На ногах Митька устоял, но на какое-то время оглох, ослеп и вообще оказался в нокдауне. Прозрел он довольно быстро, но в ушах продолжало звенеть, а правая рука как бы отнялась. Митька пощупал правую ключицу и пришел к выводу, что она скорее цела, чем сломана. Он облегченно вздохнул и обратил взор на поле боя. Олень лежал на боку и признаков жизни не подавал, а снег за ним был забрызган кровью. Его сородичи разбегаться не собирались, они только отошли чуть в сторону. Впору было снова заряжать ружье и стрелять еще в кого-нибудь. Митька, однако, пошевелил отбитым плечом и решил, что на второй подвиг его, пожалуй, не хватит.

Как оказалось, пуля пробила оленя насквозь, изнутри попала в лопаточную кость и почти оторвала переднюю левую ногу. Митька уселся на шерстистый олений бок, набил табаком трубку и прикурил от фитиля своей пушки. «Олень в общем-то небольшой. Наверное, без потрохов его можно утащить даже в одиночку. Но кишки бросать жалко – их можно скормить собакам. Так что же дешевле: подогнать сюда упряжку или два раза сходить самому с грузом?»
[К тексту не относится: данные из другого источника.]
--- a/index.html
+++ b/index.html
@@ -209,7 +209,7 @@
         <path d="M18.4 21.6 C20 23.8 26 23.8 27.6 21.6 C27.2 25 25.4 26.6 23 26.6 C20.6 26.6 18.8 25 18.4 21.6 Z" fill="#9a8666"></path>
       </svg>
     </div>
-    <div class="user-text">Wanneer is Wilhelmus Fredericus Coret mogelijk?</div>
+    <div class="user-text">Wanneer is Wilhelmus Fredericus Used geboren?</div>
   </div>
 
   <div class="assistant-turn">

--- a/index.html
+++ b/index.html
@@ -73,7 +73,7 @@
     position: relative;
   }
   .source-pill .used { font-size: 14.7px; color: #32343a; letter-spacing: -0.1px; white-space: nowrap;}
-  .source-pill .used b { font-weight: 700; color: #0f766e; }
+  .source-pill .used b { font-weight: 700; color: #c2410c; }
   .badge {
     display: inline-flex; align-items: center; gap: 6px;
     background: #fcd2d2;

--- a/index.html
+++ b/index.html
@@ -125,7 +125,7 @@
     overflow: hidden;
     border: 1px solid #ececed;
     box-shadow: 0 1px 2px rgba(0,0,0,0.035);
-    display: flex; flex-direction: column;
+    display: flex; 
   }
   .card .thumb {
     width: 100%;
Гнать упряжку на склон через кусты и овраги Митька не решился. Добычу он перетаскивал сам, тремя ходками. Хотел привлечь к этому делу и Кымхачь, но отказался от этой идеи: собак так взволновал запах свежего мяса и крови, что они были готовы сорваться с любой привязи, как только люди отойдут подальше.

Измученный, с огромным синяком на плече, Митька долго размышлял о том, стоит ли игра свеч. Особенно с учетом стоимости свинца и пороха. В хороший сезон за день, не напрягаясь, можно наловить рыбы по весу гораздо больше, чем этот олень.
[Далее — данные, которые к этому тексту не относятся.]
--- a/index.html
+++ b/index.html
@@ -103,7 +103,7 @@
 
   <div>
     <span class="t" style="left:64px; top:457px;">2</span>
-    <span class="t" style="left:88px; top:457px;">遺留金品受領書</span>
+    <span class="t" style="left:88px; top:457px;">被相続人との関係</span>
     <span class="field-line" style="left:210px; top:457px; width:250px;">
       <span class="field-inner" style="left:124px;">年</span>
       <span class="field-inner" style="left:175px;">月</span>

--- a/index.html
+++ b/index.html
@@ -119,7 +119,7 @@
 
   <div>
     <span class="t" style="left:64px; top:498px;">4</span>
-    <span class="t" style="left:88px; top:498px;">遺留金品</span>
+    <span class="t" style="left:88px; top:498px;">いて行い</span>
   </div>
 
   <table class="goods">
В связи с нежданной добычей в ительменском острожке, конечно, был праздник. В ходе этого мероприятия оленя съели всего, включая голову и костный мозг. Съели, по сути дела, в один присест, а уже на другой день жители опять принялись за ивовую кору и юколу.

Кое-какой прок от охоты все-таки был – людям понравилось веселиться и есть мясо вместо надоевшей юколы, сушеной икры и коры. Теперь ительмены сами вспомнили про медвежью берлогу и выразили желание организовать охоту. Митьке пришлось согласиться, хотя это его уже не радовало. А как только он согласился и начал собираться, так команда энтузиастов стала уменьшаться: в последний момент у кого-то оказалась сломанной нарта, кто-то приболел, а кому-то просто расхотелось. В общем, вместо десятка лучников компанию Митьке составили только Галгал, его сын и тесть, вооруженные копьями.